Efficient and Compact Convolutional Neural Network Architectures for Non-temporal Real-time Fire Detection - supporting materials

Automatic visual fire detection is used to complement traditional fire detection sensor systems (smoke/heat). In this work, we investigate different Convolutional Neural Network (CNN) architectures and their variants for the nontemporal real-time bounds detection of fire pixel regions in video (or still) imagery. Two reduced complexity compact CNN architectures (NasNet-A-OnFire and ShuffleNetV2-OnFire) are proposed through experimental analysis to optimise the computational efficiency for this task. The results improve upon the current state-of-the-art solution for fire detection, achieving an accuracy of 95% for full-frame binary classification and 97% for superpixel localisation. We notably achieve a classification speed up by a factor of 2.3× for binary classification and 1.3× for superpixel localisation, with runtime of 40 fps and 18 fps respectively, outperforming prior work in the field presenting an efficient, robust and real-time solution for fire region detection.

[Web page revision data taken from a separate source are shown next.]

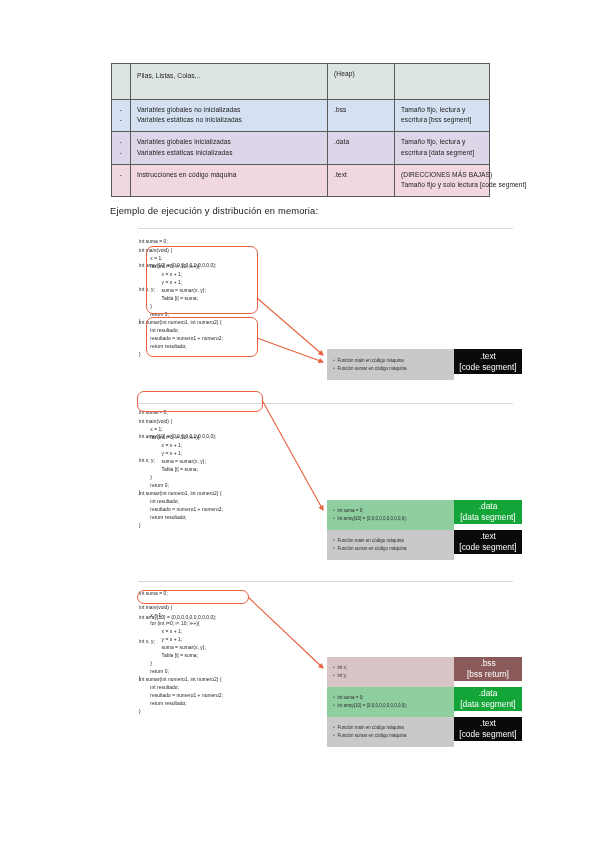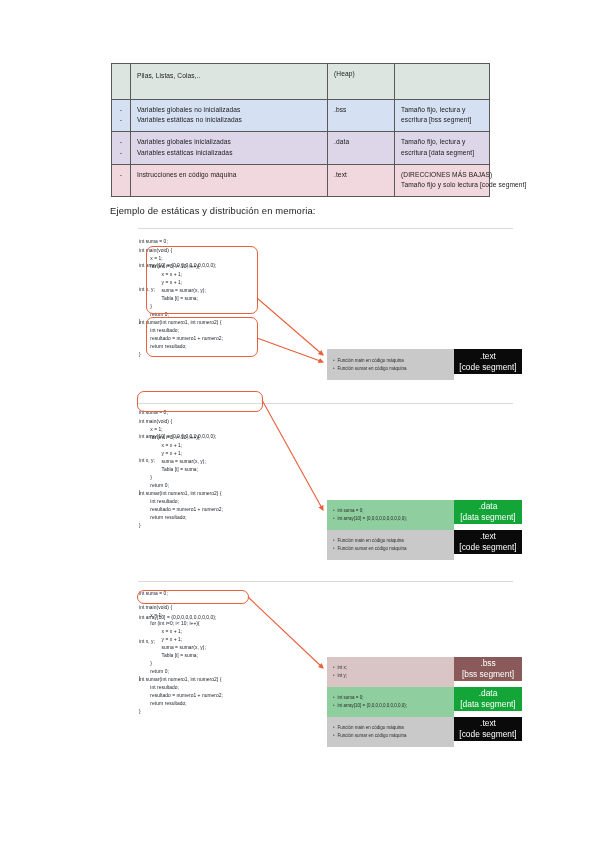--- a/index.html
+++ b/index.html
@@ -138,7 +138,7 @@
     </tbody>
   </table>
 
-  <div class="heading">Ejemplo de estáticas y distribución en memoria:</div>
+  <div class="heading">Ejemplo de ejecución y distribución en memoria:</div>
 
   <div class="divider" style="left:138px;top:228px;width:375px;"></div>
 

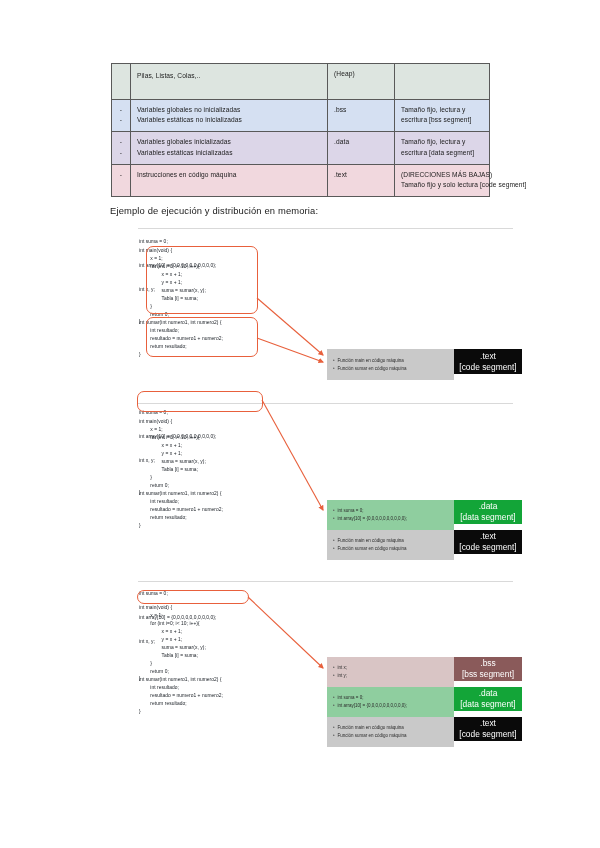--- a/index.html
+++ b/index.html
@@ -259,7 +259,7 @@
       </div>
       <div class="seg-label lbl-mauve" style="width:68px;height:24px;">
         <div class="l1">.bss</div>
-        <div class="l2">[bss segment]</div>
+        <div class="l2">[bss return]</div>
       </div>
     </div>
     <div style="display:flex;">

Subsequent implementation on low-powered devices (Nvidia Xavier-NX, achieving 49 fps for full-frame classification via ShuffleNetV2-OnFire) demonstrates our architectures are suitable for various real-world deployment applications. | Cited in: Efficient and Compact Convolutional Neural Network Architectures for Non-temporal Real-time Fire Detection (W. Thomson, N. Bhowmik, T.P. Breckon), In Proc. Int. Conf. on Machine Learning Applications, IEEE, 2020. | This collection contains supporting materials in the form of the pre-trained network models and image data used in the study.